Geometric, dosimetric and psychometric evaluation of three commercial AI software solutions for OAR auto-segmentation in head and neck radiotherapy.
Authors
Affiliations (4)
Affiliations (4)
- Faculty of Electrical Engineering, University of Ljubljana, Ljubljana, Slovenia.
- Faculty of Information and Communication Technology, University of Malta, Msida, Malta.
- Faculty of Health Sciences, Department of Radiography, University of Malta, Msida, Malta.

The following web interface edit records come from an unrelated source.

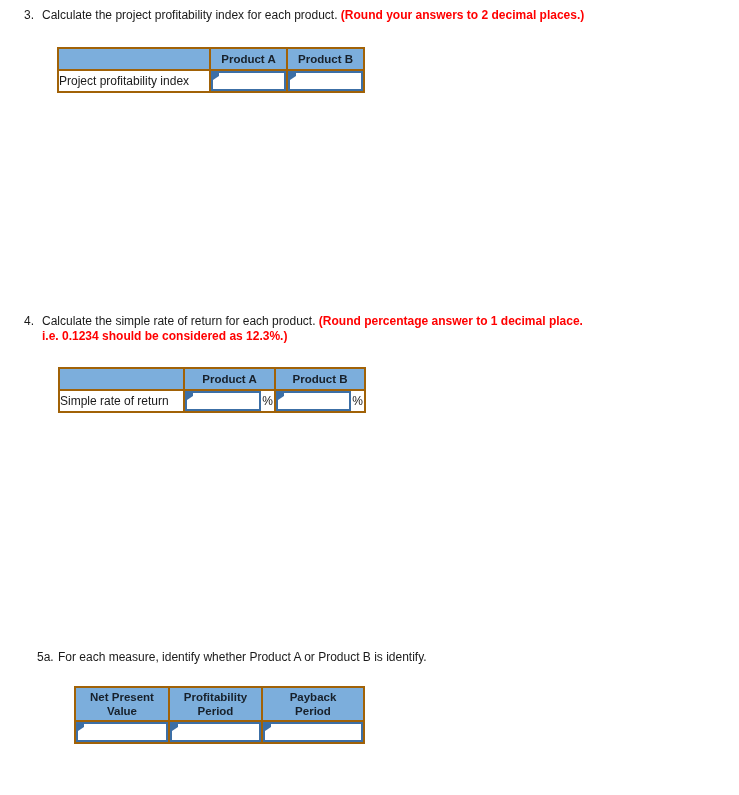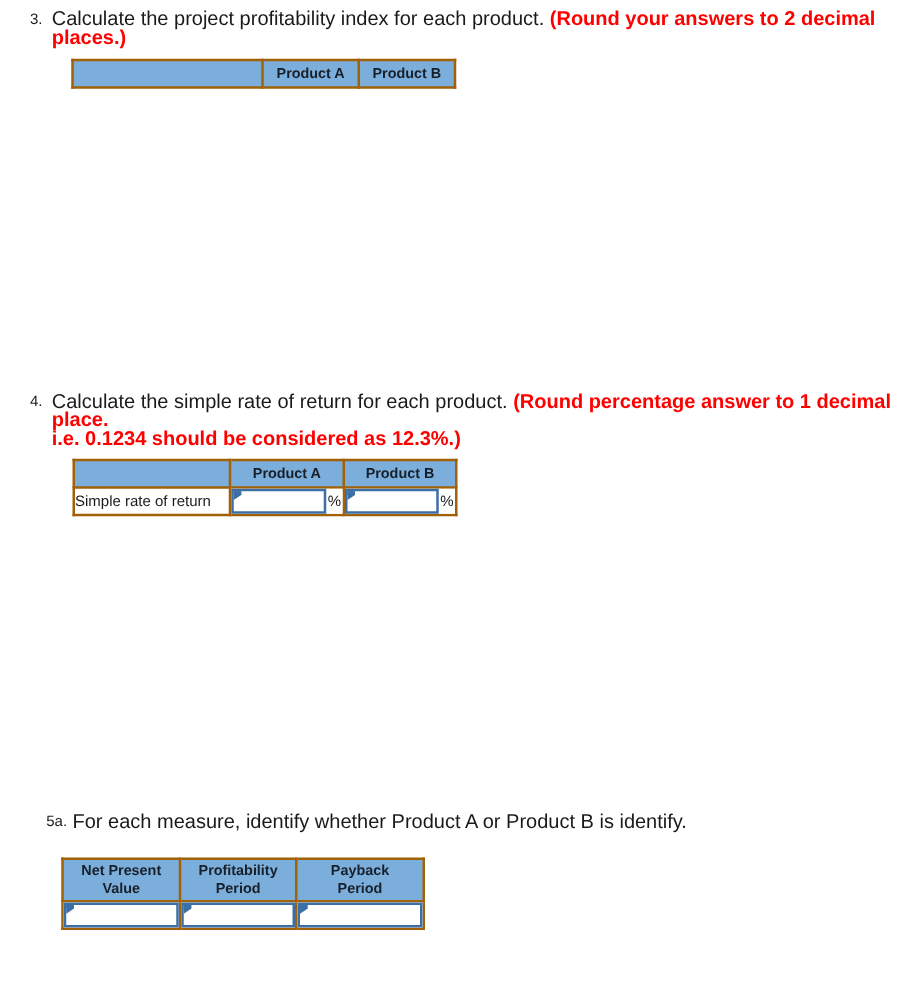"Calculate the project profitability" .q-text { font-size: 16px -> 12px }
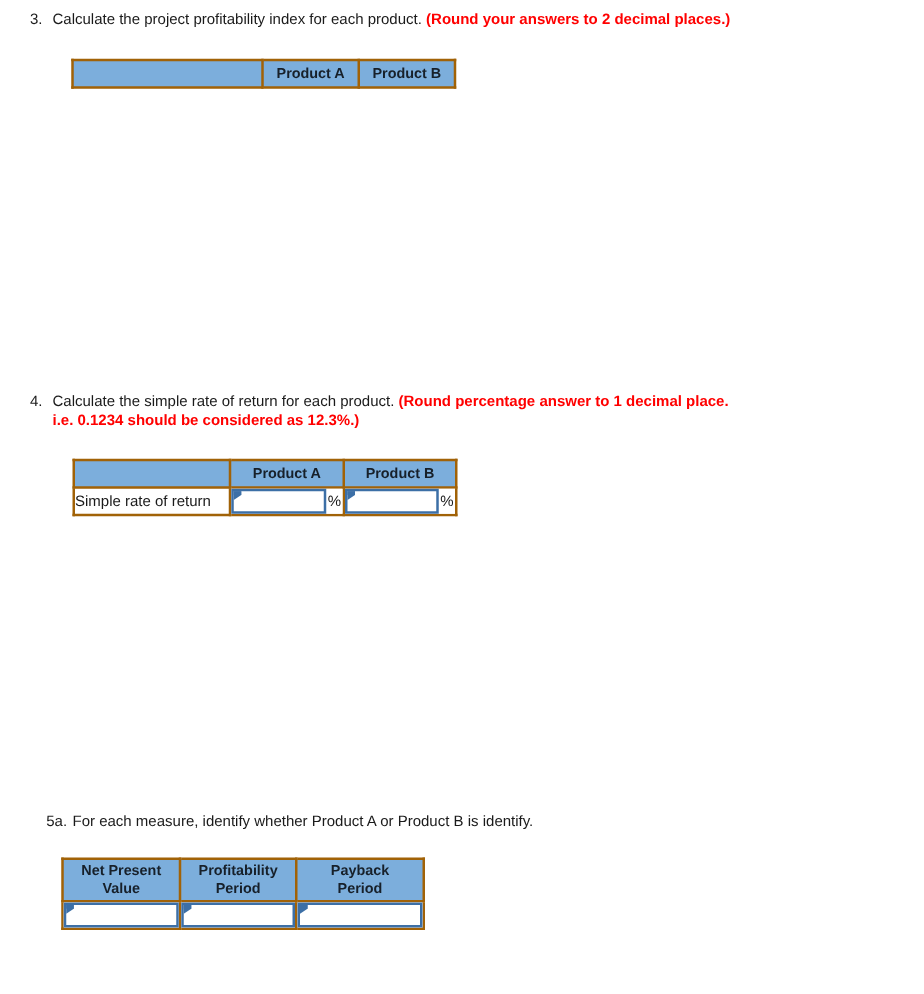"Project profitability index" tr { html: none -> <tr> <td>Project profitability index</td> <td> <div> <div></div> </div> </td> <td> <div> <div></div> </div> </td> </tr> }
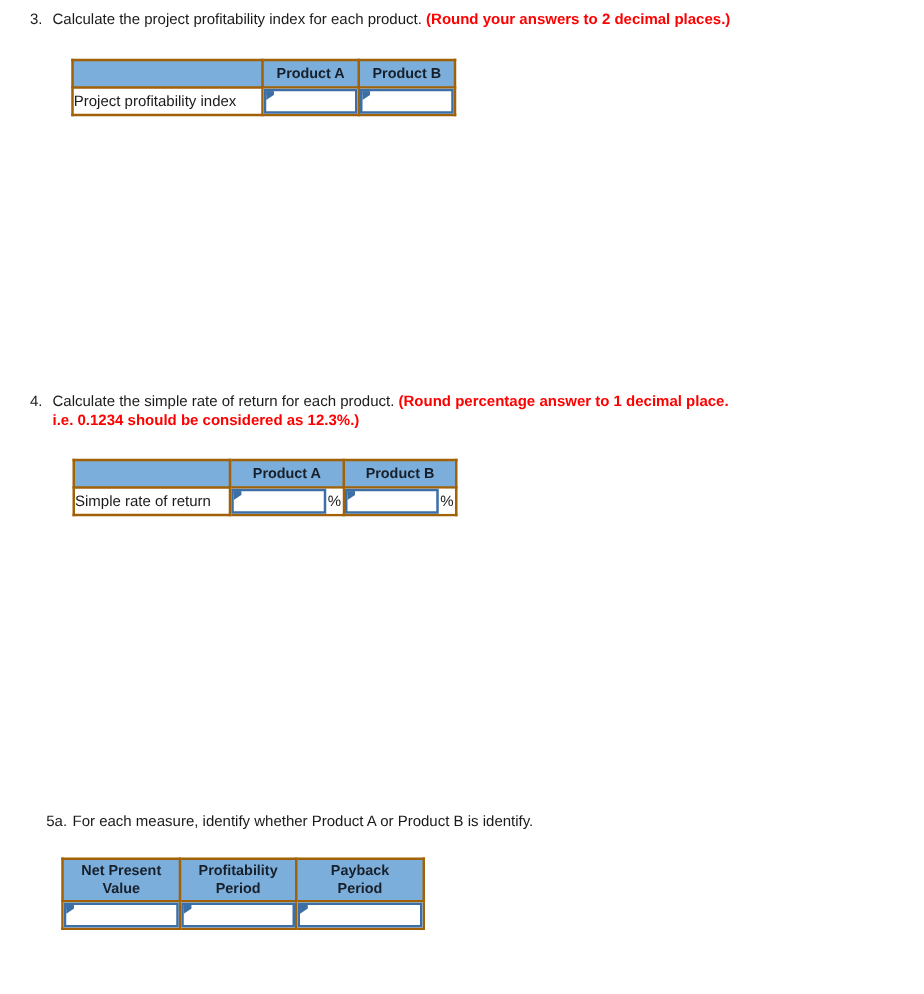"Net Present" #q5a-table { left: 49px -> 74px }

- Faculty of Electrical Engineering, University of Ljubljana, Ljubljana, Slovenia. [email protected].
Abstract
Contouring organs-at-risk (OARs) is a critical yet time-consuming step in head and neck (HaN) radiotherapy planning. Auto-segmentation methods have been widely studied, and commercial solutions are increasingly entering clinical use. However, their adoption warrants a comprehensive, multi-perspective evaluation. The purpose of this study is to compare three commercial artificial intelligence (AI) software solutions (Limbus, MIM and MVision) for HaN OAR auto-segmentation on a cohort of 10 computed tomography images with reference contours obtained from the public HaN-Seg dataset, from both observational (descriptive and empirical) and analytical (geometric, dosimetric and psychometric) perspectives. The observational evaluation included vendor questionnaires on technical specifications and radiographer feedback on usability. The analytical evaluation covered geometric (Dice similarity coefficient, DSC, and 95th percentile Hausdorff distance, HD95), dosimetric (dose constraint compliance, OAR priority-based analysis), and psychometric (5-point Likert scale) assessments. All software solutions covered a broad range of OARs. Overall geometric performance differences were relatively small (Limbus: 69.7% DSC, 5.0 mm HD95; MIM: 69.2% DSC, 5.6 mm HD95; MVision: 66.7% DSC, 5.3 mm HD95), however, statistically significant differences were observed for smaller structures such as the cochleae, optic chiasm, and pituitary and thyroid glands. Differences in dosimetric compliance were overall minor, with the lowest compliance observed for the oral cavity and submandibular glands. In terms of qualitative assessment, radiographers gave the highest average Likert rating to Limbus (3.9), followed by MVision (3.7) and MIM (3.5). With few exceptions, most software solutions produced good-quality AI-generated contours (Likert ratings ≥ 3), yet some editing should still be performed to reach clinical acceptability. Notable discrepancies were seen for the optic chiasm and in cases affected by mouth bites or dental artifacts. Importantly, no clear relationship emerged between geometric, dosimetric, and psychometric metrics, underscoring the need for a multi-perspective evaluation without shortcuts.